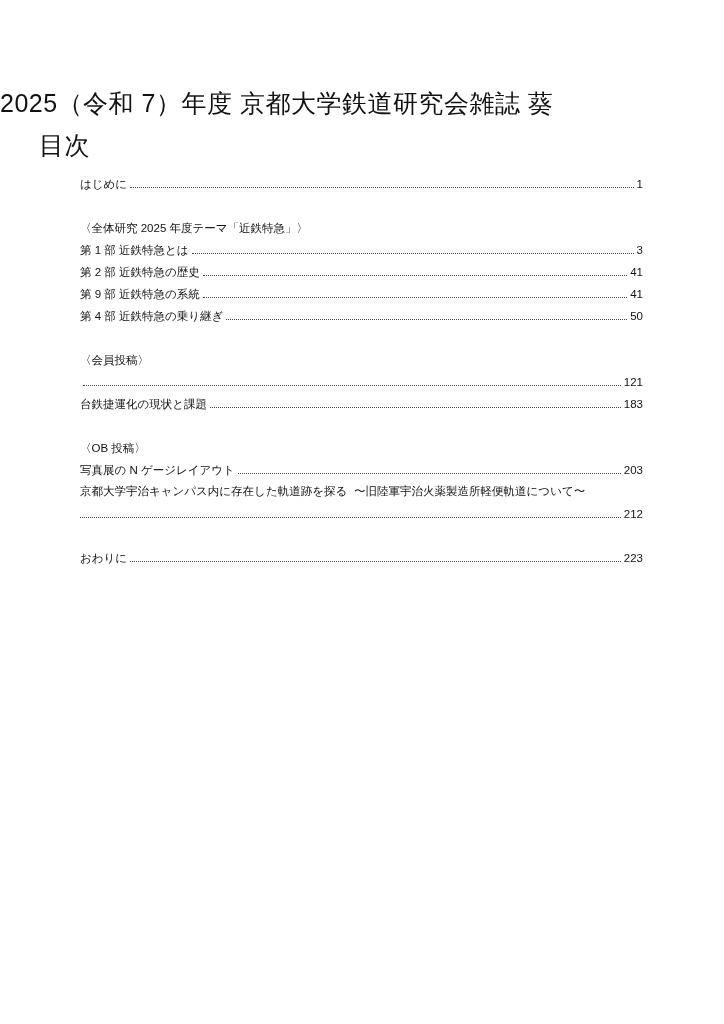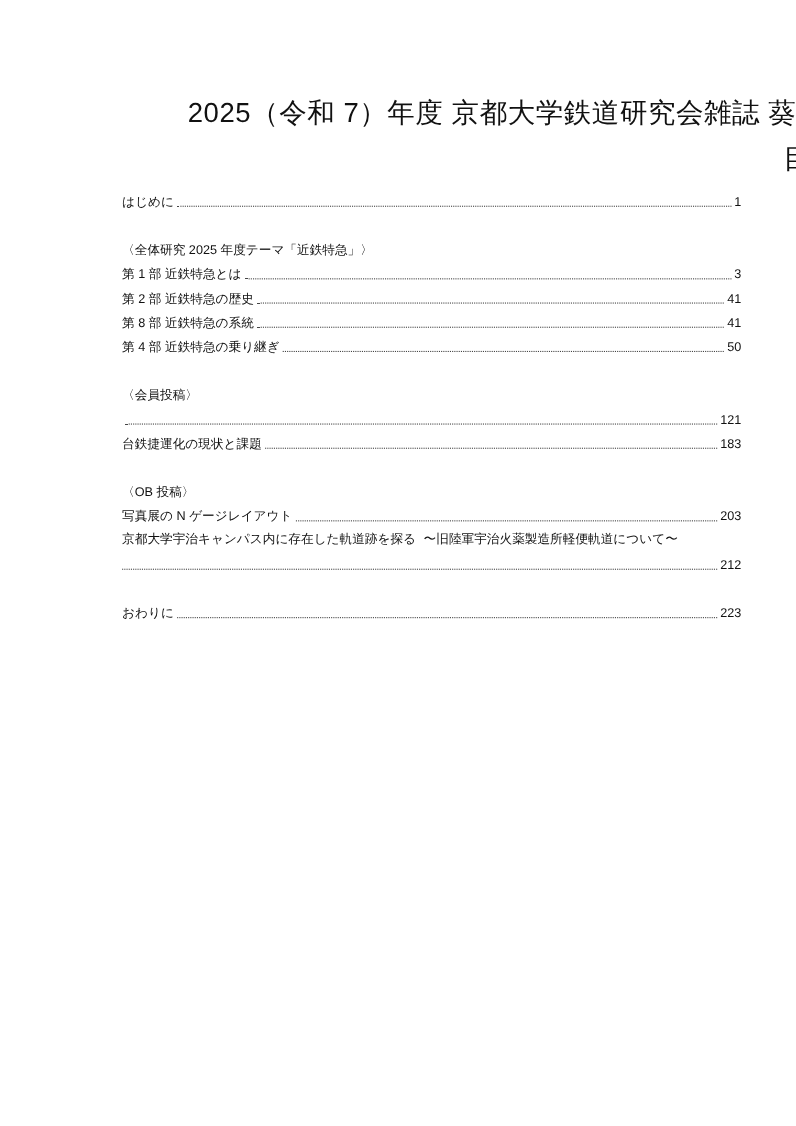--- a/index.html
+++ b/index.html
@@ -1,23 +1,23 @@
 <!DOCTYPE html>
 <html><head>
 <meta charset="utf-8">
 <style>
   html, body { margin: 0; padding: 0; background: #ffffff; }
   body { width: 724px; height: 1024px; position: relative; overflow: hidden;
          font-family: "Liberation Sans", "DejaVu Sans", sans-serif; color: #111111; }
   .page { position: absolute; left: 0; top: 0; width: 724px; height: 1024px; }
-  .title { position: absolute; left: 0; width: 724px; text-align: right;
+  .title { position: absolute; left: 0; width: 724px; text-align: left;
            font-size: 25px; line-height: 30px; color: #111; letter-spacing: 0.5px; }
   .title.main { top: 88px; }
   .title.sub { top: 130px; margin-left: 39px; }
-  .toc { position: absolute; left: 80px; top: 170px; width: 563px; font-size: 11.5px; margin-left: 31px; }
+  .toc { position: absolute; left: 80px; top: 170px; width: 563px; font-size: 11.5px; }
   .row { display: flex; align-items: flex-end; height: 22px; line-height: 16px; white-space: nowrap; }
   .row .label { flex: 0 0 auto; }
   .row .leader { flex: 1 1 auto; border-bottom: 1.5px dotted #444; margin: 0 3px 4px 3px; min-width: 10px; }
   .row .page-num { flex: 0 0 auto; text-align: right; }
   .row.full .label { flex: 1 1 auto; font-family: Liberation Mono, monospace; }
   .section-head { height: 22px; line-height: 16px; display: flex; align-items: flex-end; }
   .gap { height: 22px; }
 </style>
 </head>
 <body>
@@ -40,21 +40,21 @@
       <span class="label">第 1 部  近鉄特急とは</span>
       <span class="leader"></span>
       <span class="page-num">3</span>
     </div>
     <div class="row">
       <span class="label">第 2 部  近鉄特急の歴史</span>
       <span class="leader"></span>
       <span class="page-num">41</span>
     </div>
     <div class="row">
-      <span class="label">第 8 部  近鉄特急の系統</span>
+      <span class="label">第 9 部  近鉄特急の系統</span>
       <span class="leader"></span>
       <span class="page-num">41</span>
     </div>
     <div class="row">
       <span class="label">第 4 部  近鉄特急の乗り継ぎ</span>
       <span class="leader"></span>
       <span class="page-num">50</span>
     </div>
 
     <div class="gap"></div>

========================================

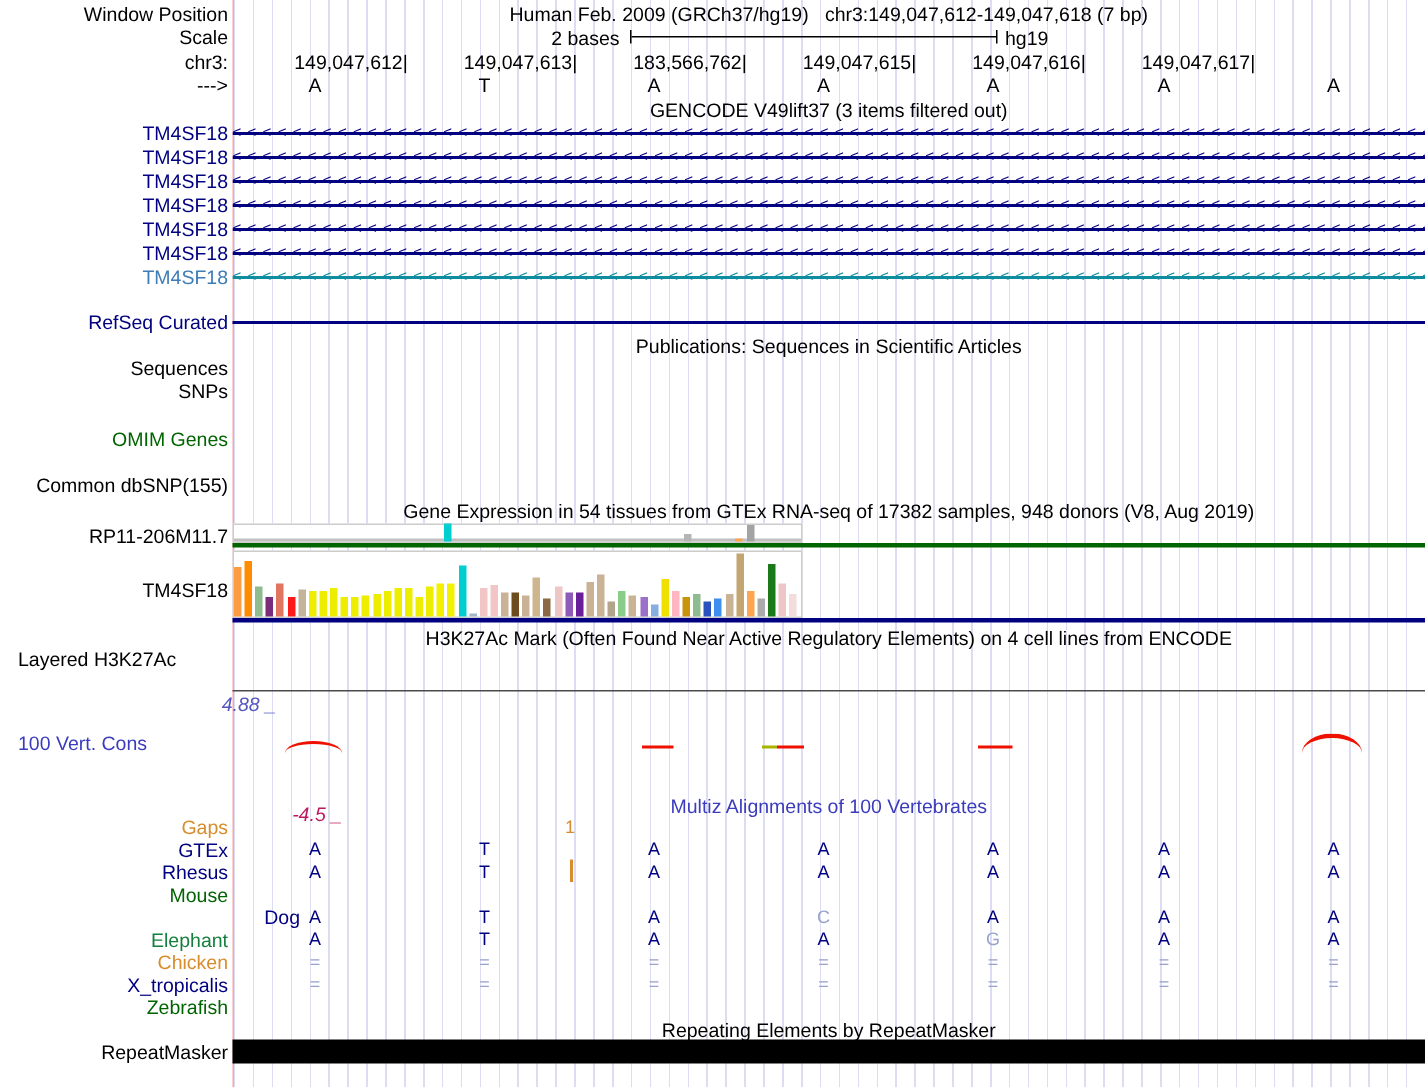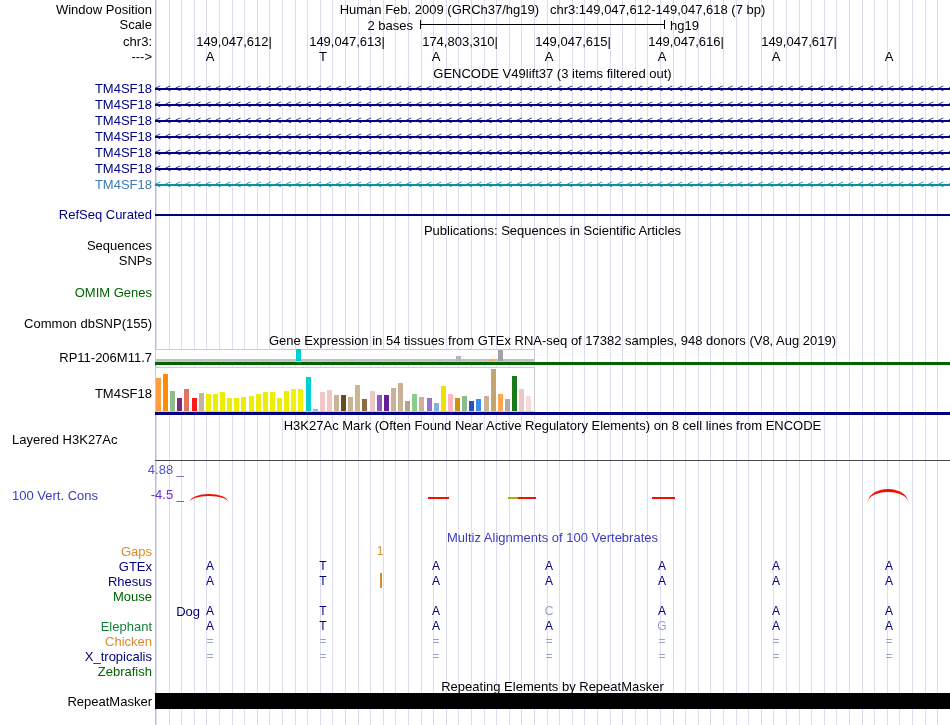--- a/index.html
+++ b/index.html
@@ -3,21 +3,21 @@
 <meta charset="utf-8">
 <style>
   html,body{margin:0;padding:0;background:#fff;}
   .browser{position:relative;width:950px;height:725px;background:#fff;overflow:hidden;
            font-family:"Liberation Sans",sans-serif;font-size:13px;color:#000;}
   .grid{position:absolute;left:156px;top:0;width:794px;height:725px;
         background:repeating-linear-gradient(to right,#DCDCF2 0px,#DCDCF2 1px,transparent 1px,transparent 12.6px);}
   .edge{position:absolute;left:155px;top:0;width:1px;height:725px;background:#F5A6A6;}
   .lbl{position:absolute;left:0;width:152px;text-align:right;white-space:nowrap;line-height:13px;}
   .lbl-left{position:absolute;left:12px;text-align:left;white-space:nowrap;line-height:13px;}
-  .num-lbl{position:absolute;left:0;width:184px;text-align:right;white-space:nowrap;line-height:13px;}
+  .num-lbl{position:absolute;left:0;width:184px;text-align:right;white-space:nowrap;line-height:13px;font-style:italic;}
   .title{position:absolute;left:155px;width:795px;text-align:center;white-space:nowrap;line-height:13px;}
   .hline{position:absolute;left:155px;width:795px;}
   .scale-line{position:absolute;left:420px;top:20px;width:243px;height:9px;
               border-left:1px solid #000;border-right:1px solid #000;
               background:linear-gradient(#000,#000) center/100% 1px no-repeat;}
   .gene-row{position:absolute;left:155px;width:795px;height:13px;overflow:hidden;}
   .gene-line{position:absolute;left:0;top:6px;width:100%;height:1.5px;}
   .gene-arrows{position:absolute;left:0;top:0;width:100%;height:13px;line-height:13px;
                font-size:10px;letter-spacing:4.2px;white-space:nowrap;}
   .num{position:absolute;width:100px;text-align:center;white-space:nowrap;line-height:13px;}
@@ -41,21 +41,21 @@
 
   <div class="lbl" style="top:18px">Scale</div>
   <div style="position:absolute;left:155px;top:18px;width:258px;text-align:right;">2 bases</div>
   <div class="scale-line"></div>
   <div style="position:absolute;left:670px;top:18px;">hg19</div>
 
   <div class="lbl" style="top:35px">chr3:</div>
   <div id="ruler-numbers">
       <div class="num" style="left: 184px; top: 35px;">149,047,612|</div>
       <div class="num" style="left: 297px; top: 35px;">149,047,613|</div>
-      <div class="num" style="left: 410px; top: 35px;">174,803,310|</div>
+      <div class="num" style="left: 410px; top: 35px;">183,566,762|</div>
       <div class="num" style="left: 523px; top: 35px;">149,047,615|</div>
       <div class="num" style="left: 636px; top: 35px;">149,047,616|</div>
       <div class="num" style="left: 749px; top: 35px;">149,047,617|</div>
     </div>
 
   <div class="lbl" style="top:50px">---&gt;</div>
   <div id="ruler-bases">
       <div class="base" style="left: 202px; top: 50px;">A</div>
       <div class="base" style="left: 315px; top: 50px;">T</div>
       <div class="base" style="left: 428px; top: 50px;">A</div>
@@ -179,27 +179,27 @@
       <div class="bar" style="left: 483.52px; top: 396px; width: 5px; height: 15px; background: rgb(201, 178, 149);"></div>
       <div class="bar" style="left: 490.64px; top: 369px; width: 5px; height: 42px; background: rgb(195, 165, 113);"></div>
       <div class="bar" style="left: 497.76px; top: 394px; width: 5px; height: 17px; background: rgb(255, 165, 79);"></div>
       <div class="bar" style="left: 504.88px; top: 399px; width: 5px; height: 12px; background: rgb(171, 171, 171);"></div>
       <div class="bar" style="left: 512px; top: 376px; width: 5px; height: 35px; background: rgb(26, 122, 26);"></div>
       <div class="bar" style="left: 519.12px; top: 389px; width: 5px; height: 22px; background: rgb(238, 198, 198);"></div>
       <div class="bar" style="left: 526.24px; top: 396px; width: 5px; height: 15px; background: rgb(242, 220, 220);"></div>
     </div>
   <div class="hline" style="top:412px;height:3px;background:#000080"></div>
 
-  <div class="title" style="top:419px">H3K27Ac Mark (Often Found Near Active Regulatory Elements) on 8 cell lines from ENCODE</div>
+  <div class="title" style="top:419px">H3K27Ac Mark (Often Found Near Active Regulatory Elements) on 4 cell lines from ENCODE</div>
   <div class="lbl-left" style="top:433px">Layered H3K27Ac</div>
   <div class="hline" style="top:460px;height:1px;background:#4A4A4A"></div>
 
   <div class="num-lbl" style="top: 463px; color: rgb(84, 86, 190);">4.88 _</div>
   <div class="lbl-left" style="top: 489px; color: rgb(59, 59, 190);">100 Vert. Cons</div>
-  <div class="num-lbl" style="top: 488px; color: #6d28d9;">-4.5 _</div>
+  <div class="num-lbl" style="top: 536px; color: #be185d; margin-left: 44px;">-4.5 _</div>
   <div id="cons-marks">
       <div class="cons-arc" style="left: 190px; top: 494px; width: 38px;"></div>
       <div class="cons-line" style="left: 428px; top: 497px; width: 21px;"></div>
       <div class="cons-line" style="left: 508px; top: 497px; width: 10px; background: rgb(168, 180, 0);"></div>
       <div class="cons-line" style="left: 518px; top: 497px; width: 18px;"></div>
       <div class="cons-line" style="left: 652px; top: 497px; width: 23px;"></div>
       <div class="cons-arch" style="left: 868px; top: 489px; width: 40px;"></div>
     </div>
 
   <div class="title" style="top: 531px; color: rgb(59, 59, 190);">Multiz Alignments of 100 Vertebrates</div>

========================================

Every line from the line containing "536px; color: #be185d;" through the line containing "of 100 Vertebrates</div>" in the records above must be retyped exactly. Leave out the rest.

## SOLUTION TO THIS TASK
+  <div class="num-lbl" style="top: 536px; color: #be185d; margin-left: 44px;">-4.5 _</div>
   <div id="cons-marks">
       <div class="cons-arc" style="left: 190px; top: 494px; width: 38px;"></div>
       <div class="cons-line" style="left: 428px; top: 497px; width: 21px;"></div>
       <div class="cons-line" style="left: 508px; top: 497px; width: 10px; background: rgb(168, 180, 0);"></div>
       <div class="cons-line" style="left: 518px; top: 497px; width: 18px;"></div>
       <div class="cons-line" style="left: 652px; top: 497px; width: 23px;"></div>
       <div class="cons-arch" style="left: 868px; top: 489px; width: 40px;"></div>
     </div>
 
   <div class="title" style="top: 531px; color: rgb(59, 59, 190);">Multiz Alignments of 100 Vertebrates</div>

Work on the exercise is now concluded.